O incidente de segurança é definido como qualquer evento adverso confirmado, relacionado à violação das propriedades de confidencialidade, integridade, disponibilidade e autenticidade dos dados pessoais (art. 3º, XII, Resolução CD/ANPD nº 15/2024). Nesse sentido, um dos aspectos que devem ser considerados na elaboração de um plano de gerenciamento de incidentes é a forma como a organização realiza o monitoramento e registro desses eventos. Sob essa perspectiva, é importante destacar a importância da iniciativa adotada pela ANPD para a divulgação de dados agregados sobre Comunicações de Incidentes de Segurança (CIS), publicada em junho de 2025, em seu site oficial.

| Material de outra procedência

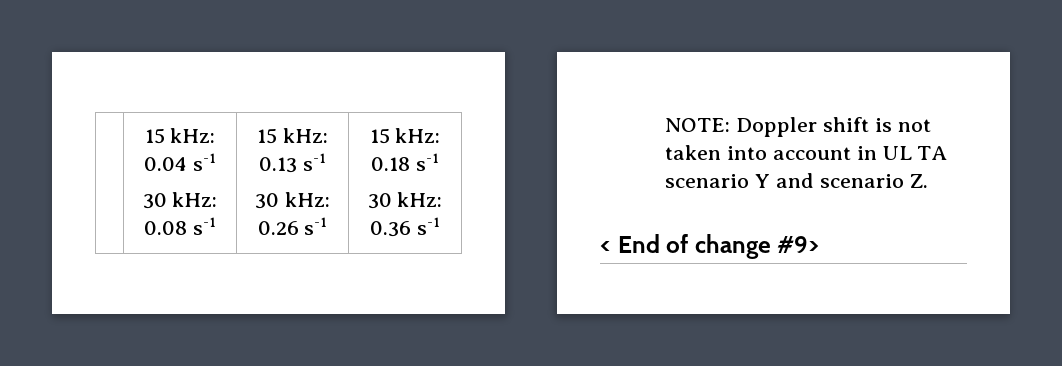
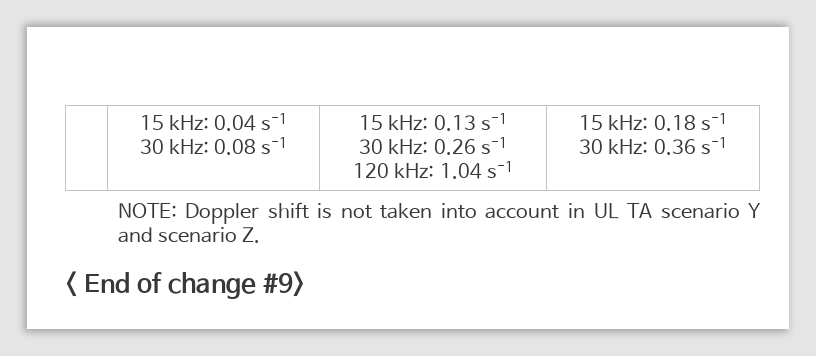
  | 15 kHz: 0.04 s-1
  30 kHz: 0.08 s-1 | 15 kHz: 0.13 s-1
- 30 kHz: 0.26 s-1 | 15 kHz: 0.18 s-1
+ 30 kHz: 0.26 s-1
+ 120 kHz: 1.04 s-1 | 15 kHz: 0.18 s-1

Os painéis interativos, desenvolvidos pela Coordenação de Tratamento de Incidentes de Segurança da Coordenação-Geral de Fiscalização, permitem a organização e categorização de informações relacionadas a incidentes de segurança. Nesse contexto, evidencia-se a relevância do uso de ferramentas de análise e visualização interativa de dados para compilar e transformar informações em dashboards que permitam a visualização e o acompanhamento de indicadores, contribuindo para o monitoramento eficaz e a tomada de decisões assertivas.
Conforme a norma ISO/IEC 27035-1 – Tecnologia da Informação – Gestão de Incidentes de Segurança da Informação – Parte 1: Princípios e Processo, o tratamento de um incidente é definido como o conjunto de “ações de detectar, relatar, avaliar, responder, lidar e aprender com um incidente de segurança” (item 3.1.8). Desse modo, uma das iniciativas fundamentais em uma organização deve estar alinhada ao report adequado dos incidentes, pois, por mais simples que possa parecer, a compilação de dados para garantir um gerenciamento eficaz de incidentes exige refinamentos internos, começando pelo próprio meio pelo qual o incidente é registrado.

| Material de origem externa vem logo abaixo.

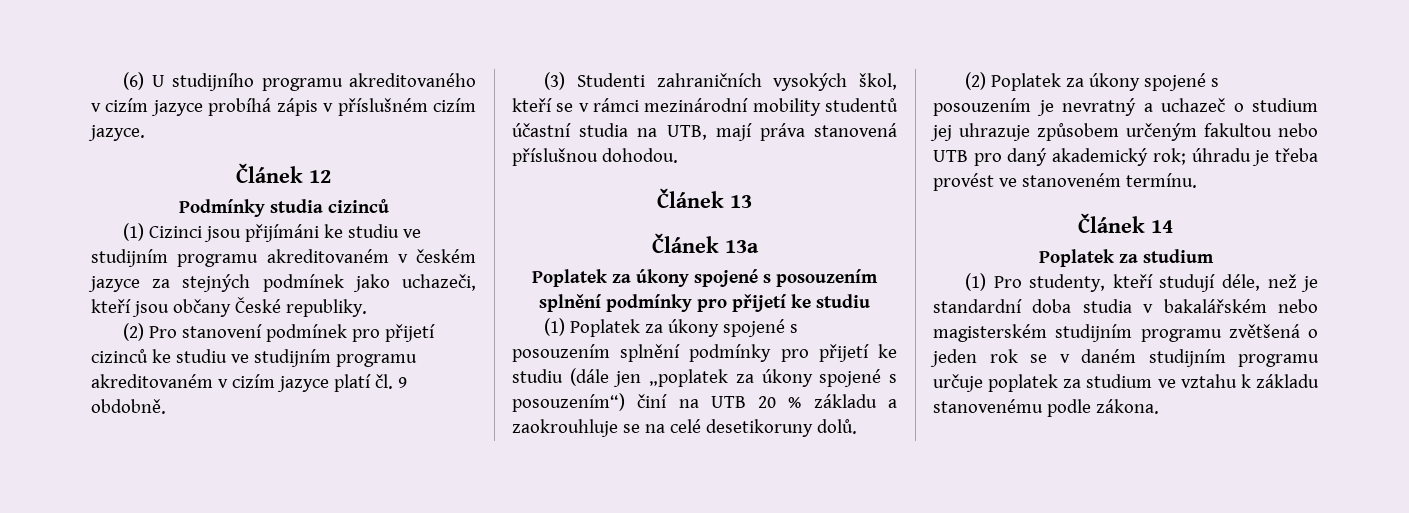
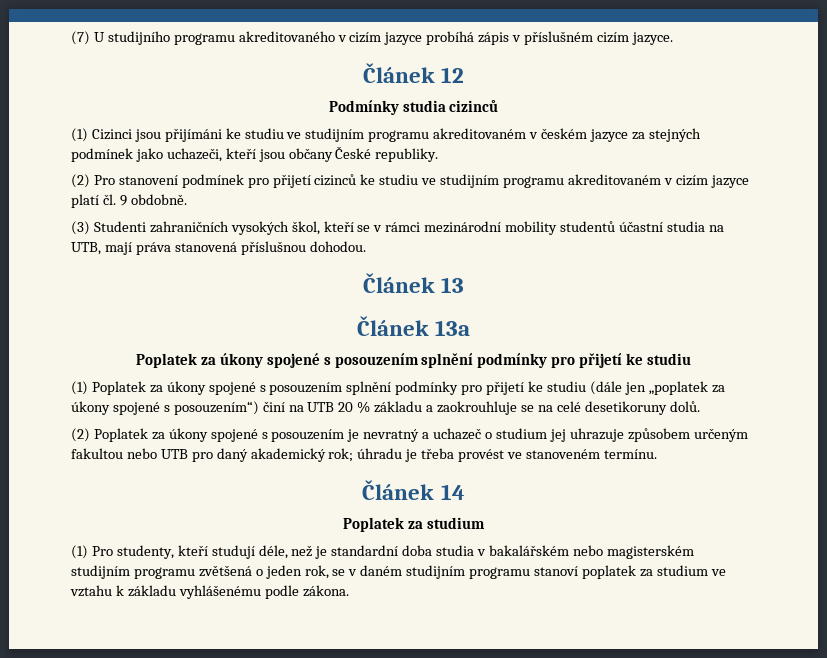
- (6) U studijního programu akreditovaného v cizím jazyce probíhá zápis v příslušném cizím jazyce.
+ (7) U studijního programu akreditovaného v cizím jazyce probíhá zápis v příslušném cizím jazyce.
- (1) Pro studenty, kteří studují déle, než je standardní doba studia v bakalářském nebo magisterském studijním programu zvětšená o jeden rok se v daném studijním programu určuje poplatek za studium ve vztahu k základu stanovenému podle zákona.
+ (1) Pro studenty, kteří studují déle, než je standardní doba studia v bakalářském nebo magisterském studijním programu zvětšená o jeden rok, se v daném studijním programu stanoví poplatek za studium ve vztahu k základu vyhlášenému podle zákona.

A depender do porte e da área de atuação da organização, um incidente pode ser detectado em ambientes digitais, mas também pode ser relatado por meios físicos, como formulários impressos, registros manuais ou comunicação verbal.

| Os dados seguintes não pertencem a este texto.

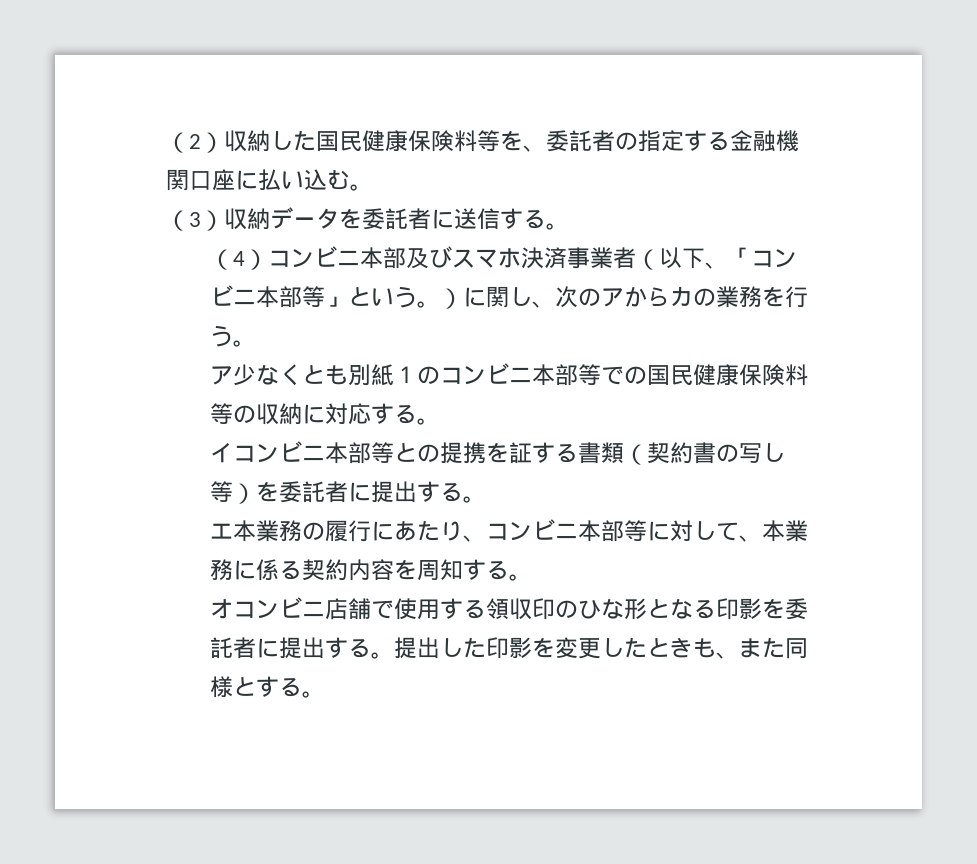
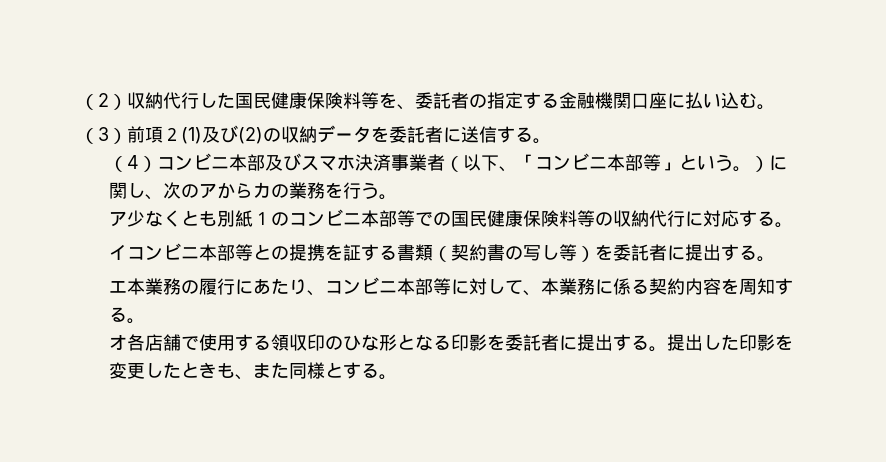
- （2）収納した国民健康保険料等を、委託者の指定する金融機関口座に払い込む。
+ （2）収納代行した国民健康保険料等を、委託者の指定する金融機関口座に払い込む。
- （3）収納データを委託者に送信する。
+ （3）前項２(1)及び(2)の収納データを委託者に送信する。
- ア少なくとも別紙１のコンビニ本部等での国民健康保険料等の収納に対応する。
+ ア少なくとも別紙１のコンビニ本部等での国民健康保険料等の収納代行に対応する。
- オコンビニ店舗で使用する領収印のひな形となる印影を委託者に提出する。
+ オ各店舗で使用する領収印のひな形となる印影を委託者に提出する。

Assim sendo, é preciso verificar se o incidente foi detectado em sistemas corporativos, bancos de dados, pastas de diretórios, plataformas de comunicação, entre outros; ou se foi relatado por meio de um documento impresso. Para que seja possível mapear todos os incidentes em uma organização é necessário compreender que um incidente não se limita a tentativas de ataques por cibercriminosos, ele também pode ocorrer, por exemplo, no extravio de fichas de clientes.
Conforme disposto no art. 1º da Lei Geral de Proteção de Dados, a lei regula o tratamento de dados pessoais, inclusive nos meios digitais, o que significa que abrange tanto o ambiente digital quanto o físico. Dessa forma, é fundamental definir em qual ambiente serão organizados os dados relativos aos incidentes de segurança envolvendo dados pessoais, objetivando garantir que os números reflitam fielmente os fatos.
Para tanto, é importante estabelecer uma distinção clara entre ambientes de registros digitais e físicos, permitindo que a organização defina se irá tratá-los de forma separada ou conjunta, compilando os dados em um único dashboard ou em vários, tendo como objetivo identificar em qual dos ambientes deve concentrar maiores esforços.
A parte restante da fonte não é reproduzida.